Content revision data
= Beginning of Section =
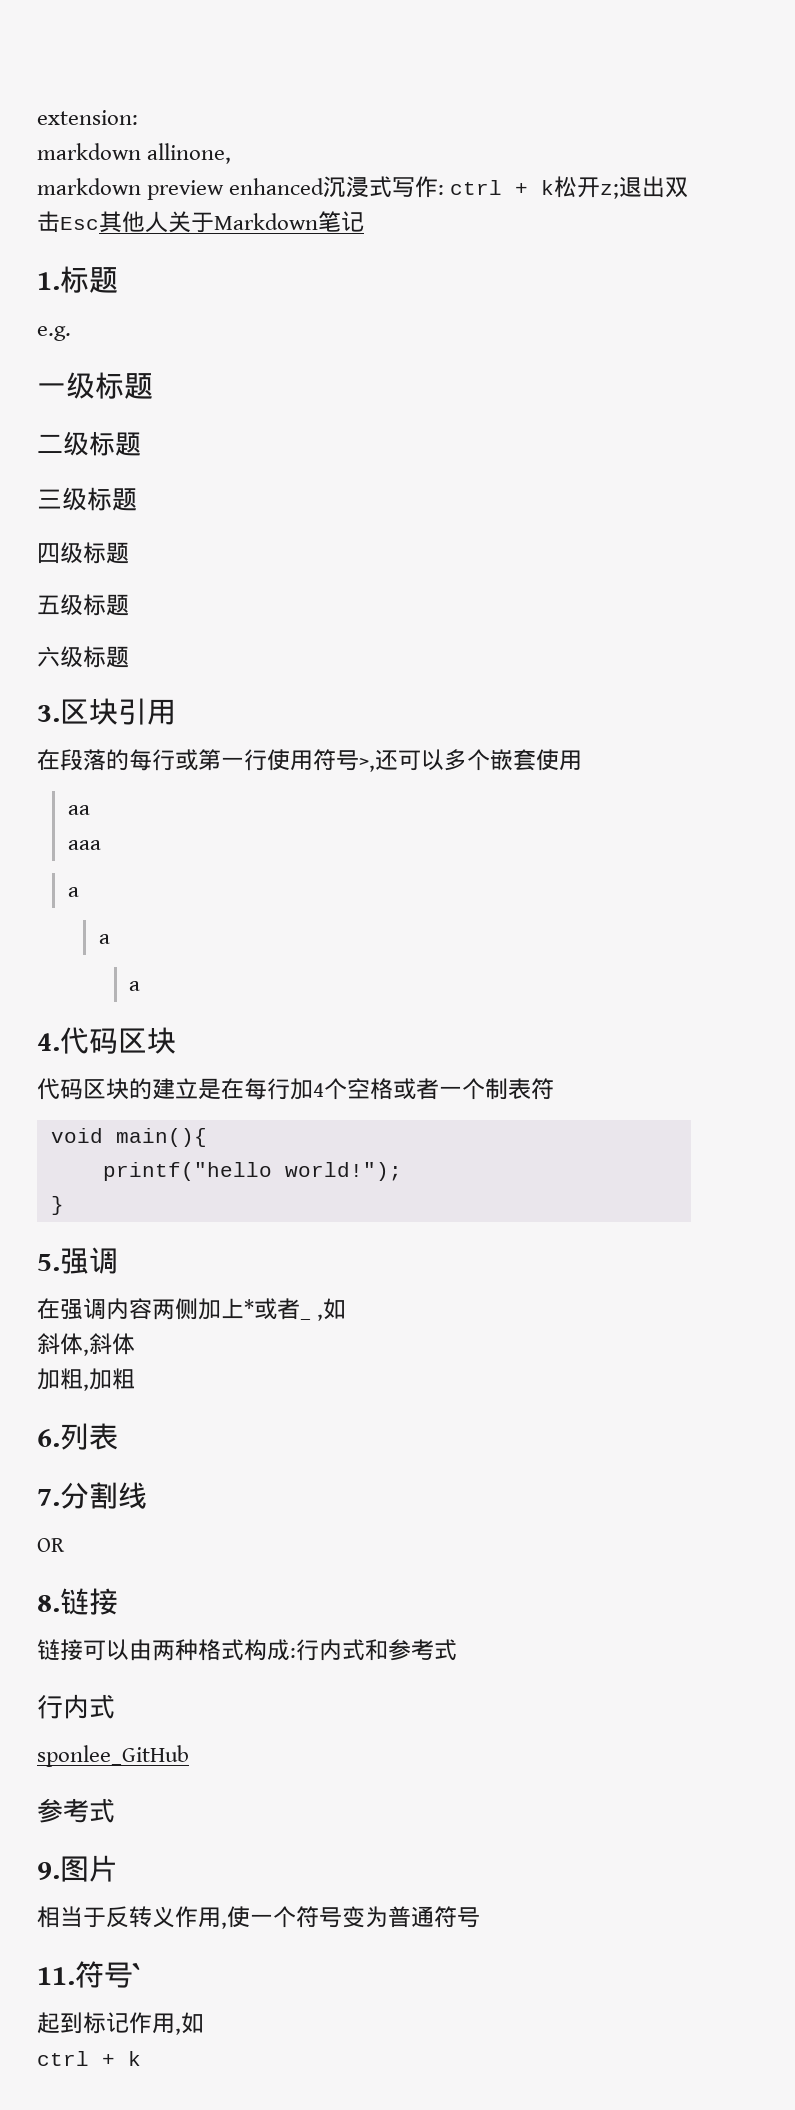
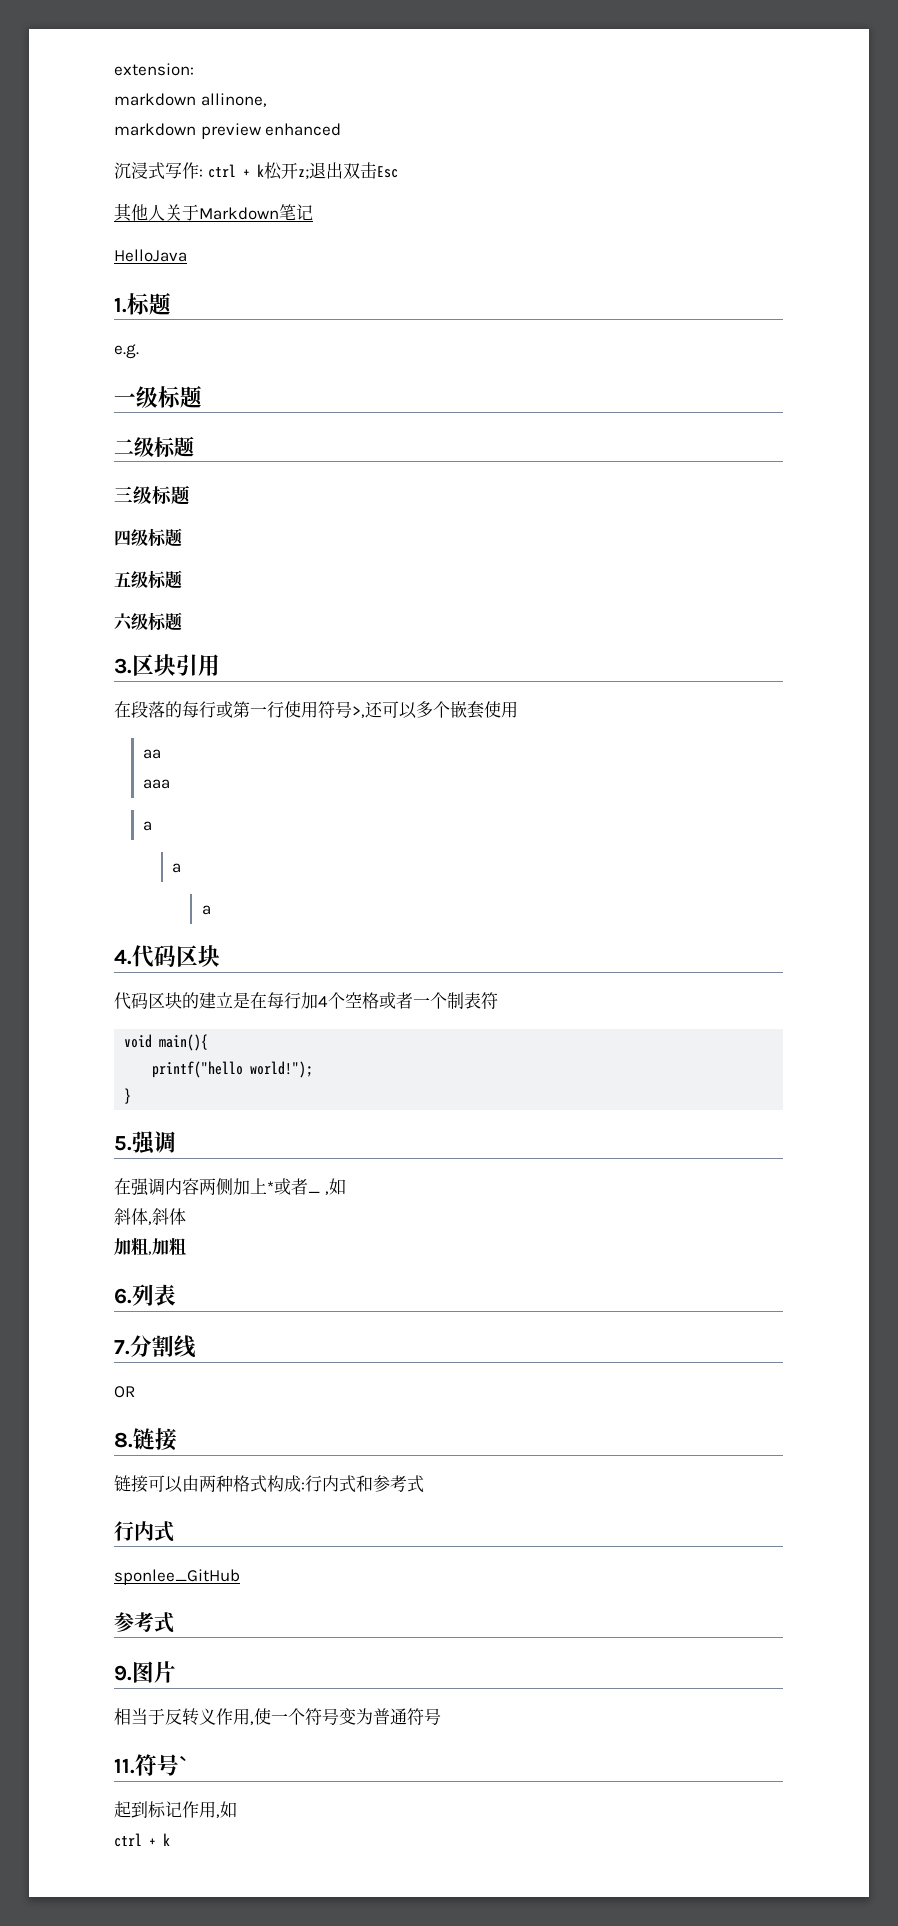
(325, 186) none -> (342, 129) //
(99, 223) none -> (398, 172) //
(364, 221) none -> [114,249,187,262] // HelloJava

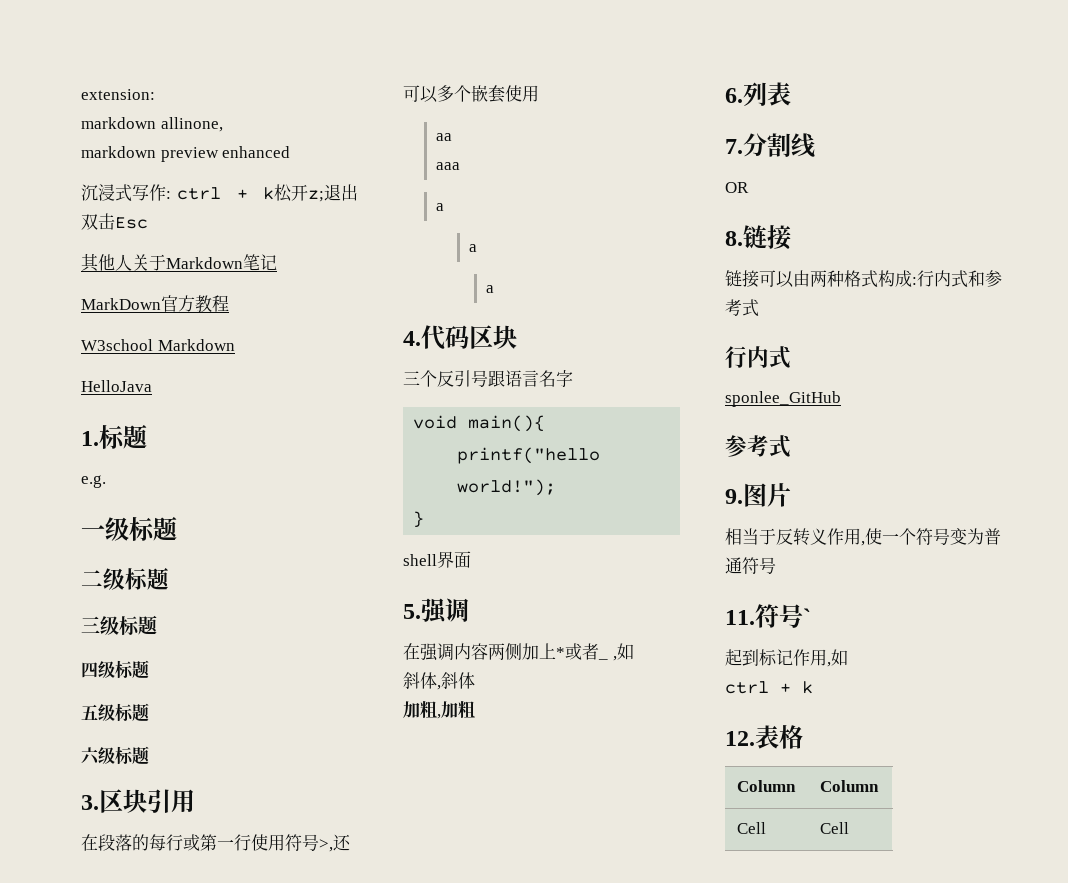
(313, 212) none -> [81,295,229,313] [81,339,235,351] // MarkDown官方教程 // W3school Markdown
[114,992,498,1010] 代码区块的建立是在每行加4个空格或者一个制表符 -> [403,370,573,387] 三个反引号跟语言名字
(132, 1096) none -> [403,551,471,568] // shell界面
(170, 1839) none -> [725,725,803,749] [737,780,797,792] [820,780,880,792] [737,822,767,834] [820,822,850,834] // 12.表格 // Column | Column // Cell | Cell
= End of Section =
→ **Exercise**
Above are the records; copy each line from them that includes the string "none".

→ **Result of the exercise**
(325, 186) none -> (342, 129) //
(99, 223) none -> (398, 172) //
(364, 221) none -> [114,249,187,262] // HelloJava
(313, 212) none -> [81,295,229,313] [81,339,235,351] // MarkDown官方教程 // W3school Markdown
(132, 1096) none -> [403,551,471,568] // shell界面
(170, 1839) none -> [725,725,803,749] [737,780,797,792] [820,780,880,792] [737,822,767,834] [820,822,850,834] // 12.表格 // Column | Column // Cell | Cell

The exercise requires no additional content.